W tygodniu zakończonym 18 marca inflacja sięgnęła 14,53 proc. w ujęciu rocznym i była największa od listopada 2015 roku. Tydzień wcześniej sięgała 12,54 proc.
Rosjanie odczuwają skutki sankcji i mocnego osłabienia rubla. W tygodniu zakończonym 18 marca cena cukru wzrosła w niektórych regionach kraju nawet o ponad 37 proc., a w całym kraju o średnio 14 proc. O 13,7 proc. zdrożała w tym samym czasie cebula, o 8,2 proc. pomidory, o 6,4 proc. kapusta, a o 5,5 proc. marchew. Sól i herbata zdrożała przez tydzień o 4,0 proc. Ogólnie ceny detaliczne wzrosły w Rosji o 1,93 proc. przez tydzień. Od początku roku wzrosły o 7,67 proc., podał urząd statystyczny w środę.

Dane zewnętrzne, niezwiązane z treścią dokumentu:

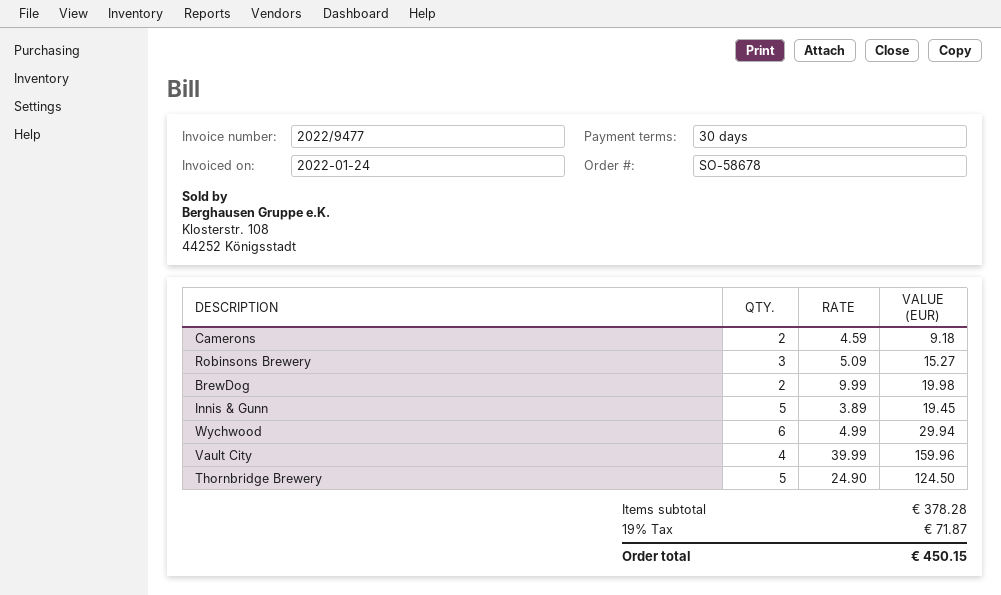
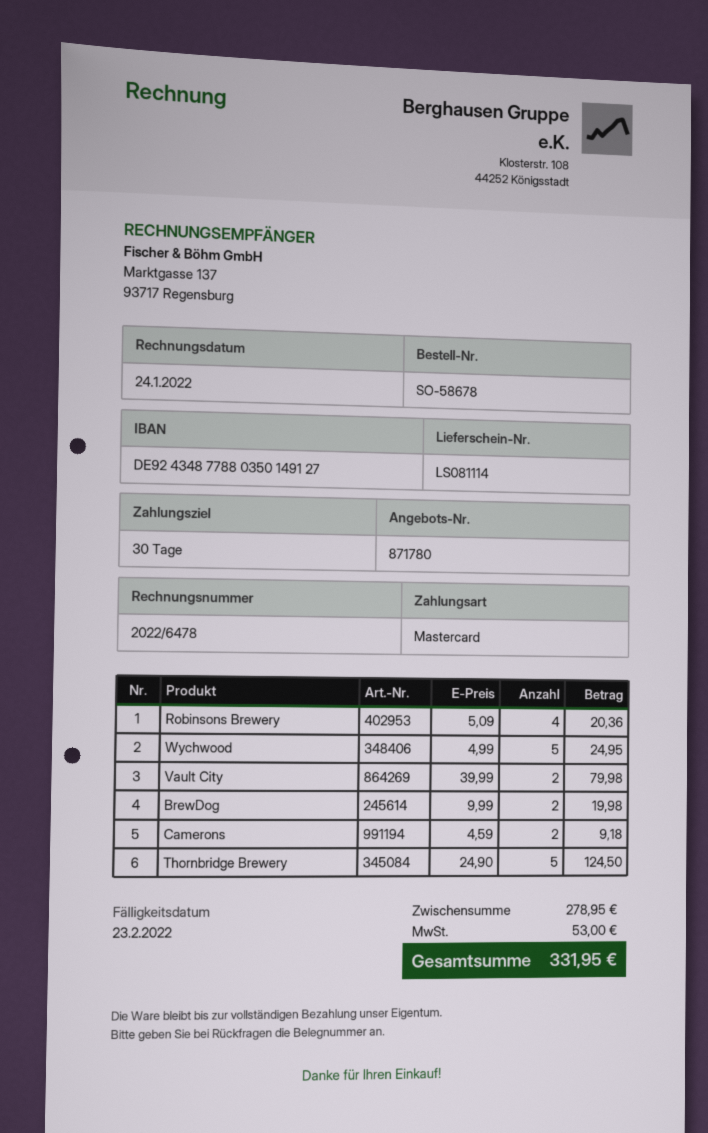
invoice number: 2022/9477 -> 2022/6478
Robinsons Brewery: 3 x 5.09 = 15.27 -> 4 x 5.09 = 20.36
Innis & Gunn: 5 x 3.89 = 19.45 -> none
Wychwood: 6 x 4.99 = 29.94 -> 5 x 4.99 = 24.95
Vault City: 4 x 39.99 = 159.96 -> 2 x 39.99 = 79.98
subtotal: 378.28 -> 278.95
tax: 71.87 -> 53.00
total: 450.15 -> 331.95

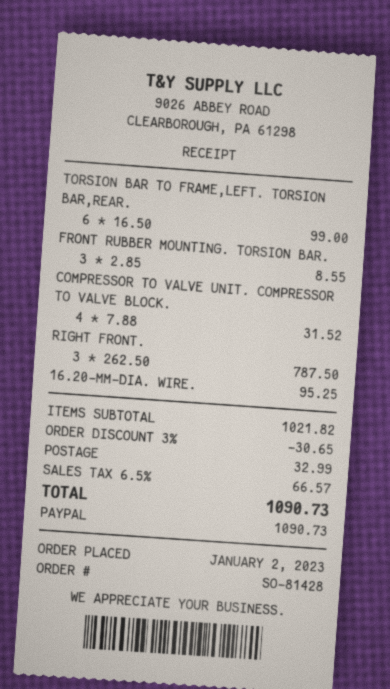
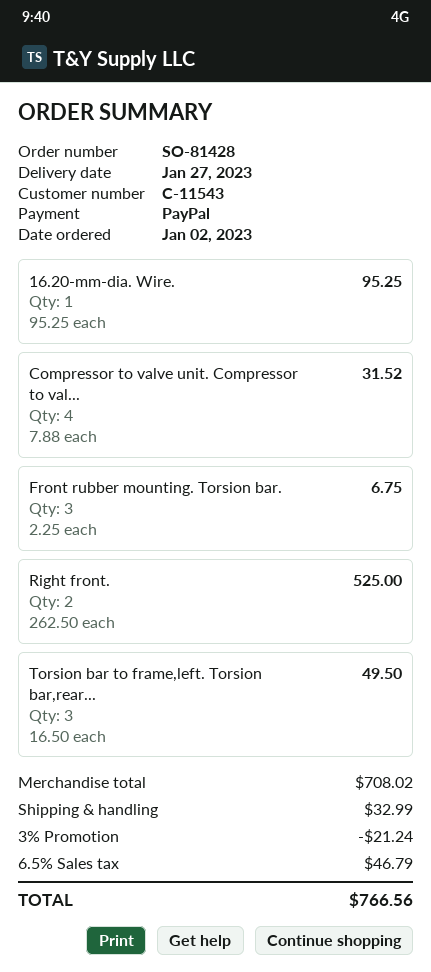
TORSION BAR TO FRAME,LEFT. TORSION BAR,REAR.: 6 x 16.50 = 99.00 -> 3 x 16.50 = 49.50
FRONT RUBBER MOUNTING. TORSION BAR.: 3 x 2.85 = 8.55 -> 3 x 2.25 = 6.75
RIGHT FRONT.: 3 x 262.50 = 787.50 -> 2 x 262.50 = 525.00
subtotal: 1021.82 -> 708.02
discount: 3% = 30.65 -> 3% = 21.24
tax: 6.5% = 66.57 -> 6.5% = 46.79
total: 1090.73 -> 766.56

- Krajowy popyt gwałtownie spadnie – głosi raport Instytutu Finansów Międzynarodowych. – Wpływ na import będzie największy, bo znacząco słabszy rubel powoduje wzrost cen, a zarówno gospodarstwa domowe jak i firmy mają problem ze zdobyciem dostatecznej ilości dewiz – dodaje.